Два-три шага — и вот он под открытым небом. Со всех сторон его окружали кусты. У него было такое чувство, что к нему тянутся длинные руки с тонкими, холодными пальцами. Тихо шелестела Соча, на другом берегу лаяла собака. Но Нейче пугали не эти звуки. С ужасом он ждал оклика Павлека, за которым из темноты последует выстрел…
Он уже не чувствовал холода; мокрый от пота, он с трудом отыскал тропку, что, извиваясь и петляя, вела наверх. Бежал он так быстро, как только позволяла тьма. Хотя глаза его привыкли к темноте, он то и дело натыкался на стволы деревьев и скалы. Теперь его уже пугал не Павлек, а ночная тьма… По лицу текли слезы.
Наконец он выбрался наверх, в поля. Он был так измучен, что больше всего ему хотелось повалиться на траву и перевести дух. Но надо было торопиться. За полями, за кронами деревьев, окаймлявших полоски полей, спал город. Страх гнал его на освещенные городские улицы.
По проселочной дороге он вышел на шоссе, серой лентой бегущее перед ним. Слышен был только глухой звук его шагов. Но он каждую минуту в страхе оборачивался — нет ли погони? Шелковицы вдоль шоссе казались ему шеренгой карабинеров в широких шляпах. Он бежал изо всех сил, чтоб поскорее оказаться у первых домов с тускло горевшими уличными фонарями.

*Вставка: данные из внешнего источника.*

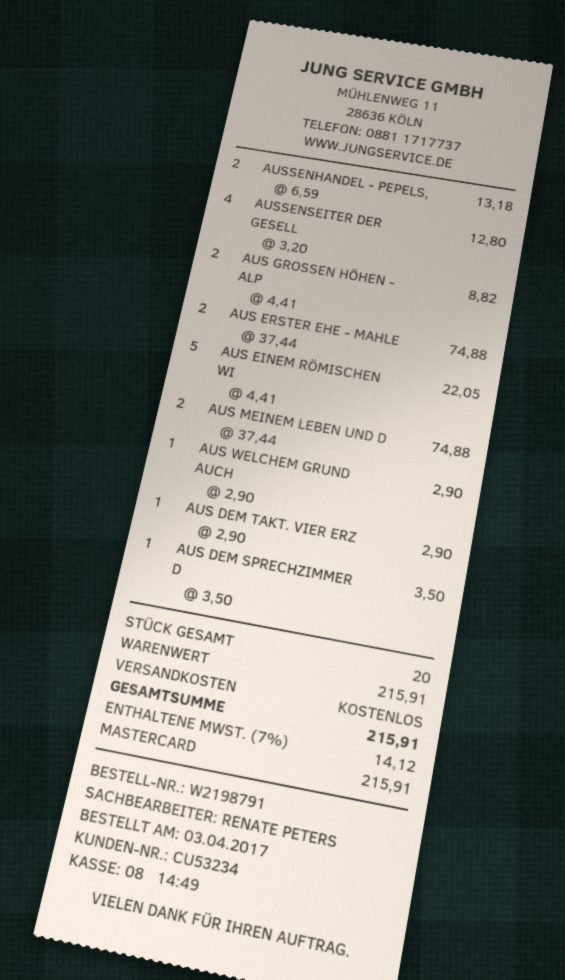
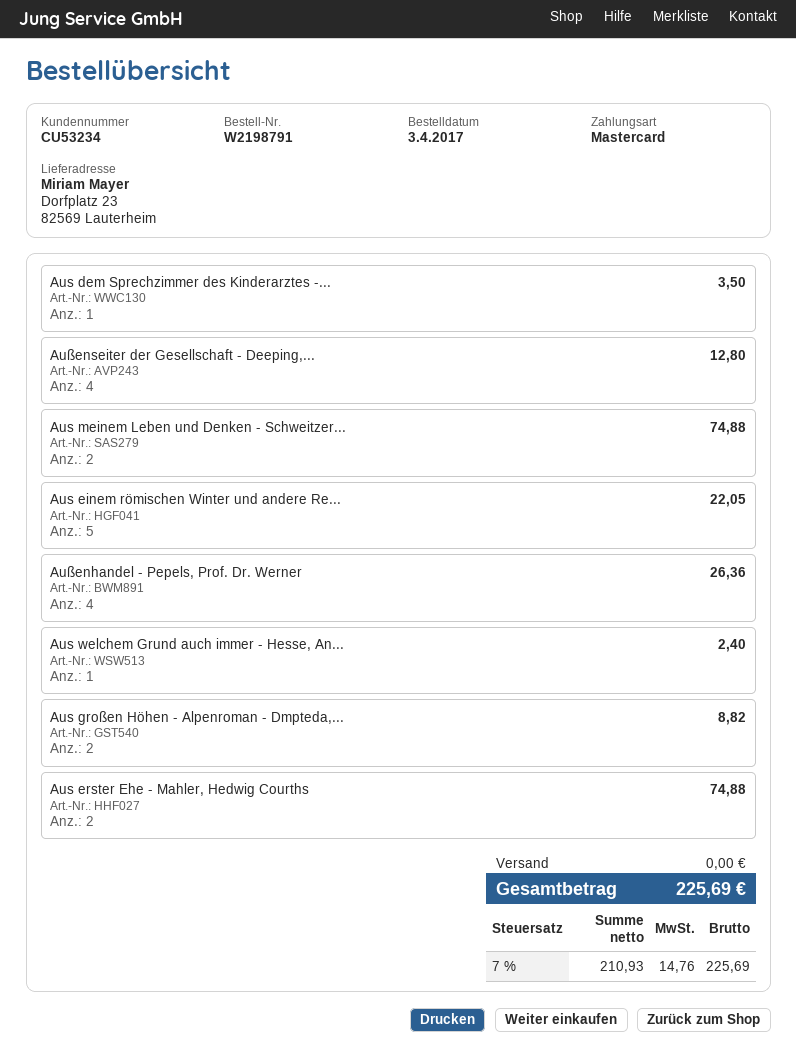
AUSSENHANDEL - PEPELS,: 2 for 13.18 -> 4 for 26.36
AUS WELCHEM GRUND AUCH: 1 for 2.90 -> 1 for 2.40
AUS DEM TAKT. VIER ERZ: 1 for 2.90 -> none
tax: 7% = 14.12 -> 7% = 14.76
total: 215.91 -> 225.69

Здесь он замедлил шаг. Страх исчез. Он ладонью утер слезы, которые заметил только сейчас. Чем ближе к дому, тем больше его терзала мысль о тетушке. Что она скажет? Что сделает? Перед низким темным домиком в тихой улочке он остановился и посмотрел на окна. В одном окне горел свет. Тети не спит, ждет его. Даже входная дверь была приоткрыта.
На сердце у Нейче было так тяжело, что он прислонился к стене и глухо застонал. Но тут раздались чьи-то шаги, он быстро вошел в дом и стал ощупью подниматься по неосвещенной лестнице. Без стука открыл дверь в кухню.
Потрясенный до глубины души, он замер на пороге. Тетя жалась у плиты, глаза ее были полны страха и муки. За столом сидел инспектор Паппагалло, хмуро насупившись. Возле окна стоял агент Бастон, оглядывая все кругом острым взглядом.
Лишь только Нейче вошел, все, кто был в кухне, уставились на него с удивлением и радостью. На него было жалко смотреть: бледный, зареванный, руки и ноги в ссадинах. Страх его, когда он увидел инспектора и агента, превратился в настоящий ужас. С мольбой он взглянул на тетушку, губы его скривились — сейчас заплачет.